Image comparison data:
********************
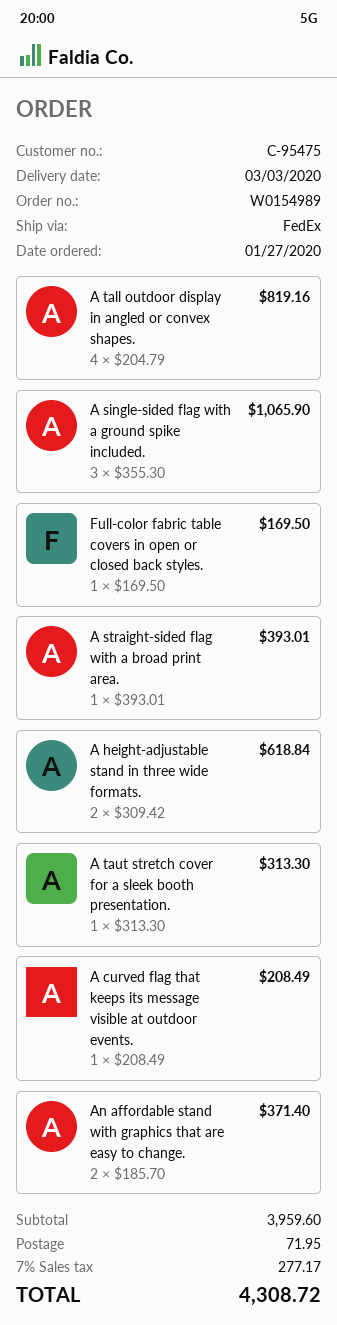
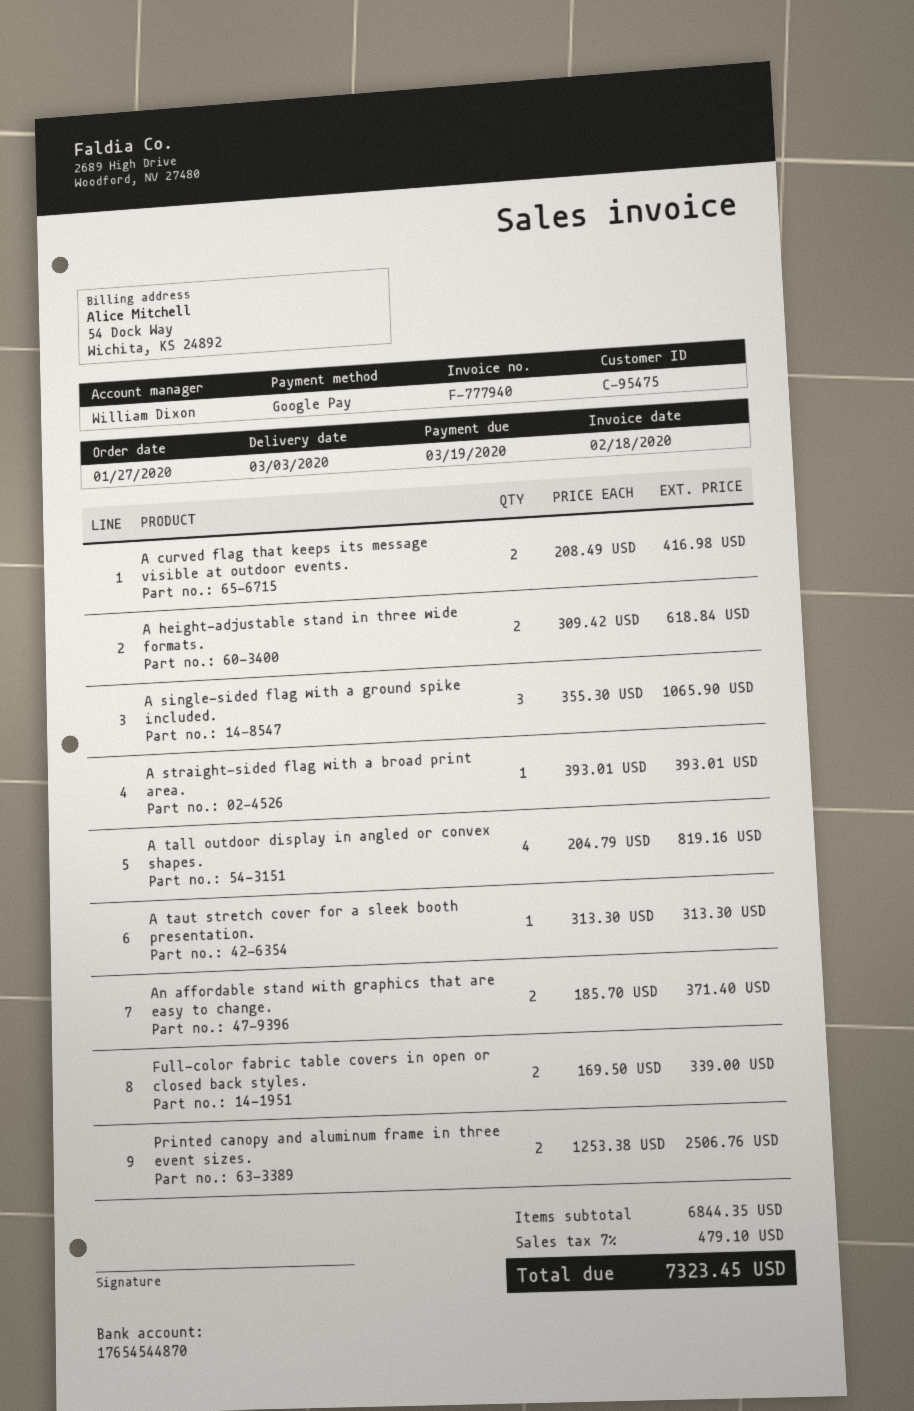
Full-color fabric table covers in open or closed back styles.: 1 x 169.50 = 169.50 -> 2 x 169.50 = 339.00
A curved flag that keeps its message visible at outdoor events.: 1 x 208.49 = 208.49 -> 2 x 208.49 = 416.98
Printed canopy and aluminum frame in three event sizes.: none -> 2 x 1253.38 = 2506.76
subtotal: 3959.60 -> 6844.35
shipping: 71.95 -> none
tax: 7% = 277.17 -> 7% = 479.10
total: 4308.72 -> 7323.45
********************
INSTRUCTIONS TO FOLLOW:
Include the first line of the records, the line containing "A curved flag", and every line between them, repeated exactly. Skip the pictures.

SOLUTION BELOW:
Full-color fabric table covers in open or closed back styles.: 1 x 169.50 = 169.50 -> 2 x 169.50 = 339.00
A curved flag that keeps its message visible at outdoor events.: 1 x 208.49 = 208.49 -> 2 x 208.49 = 416.98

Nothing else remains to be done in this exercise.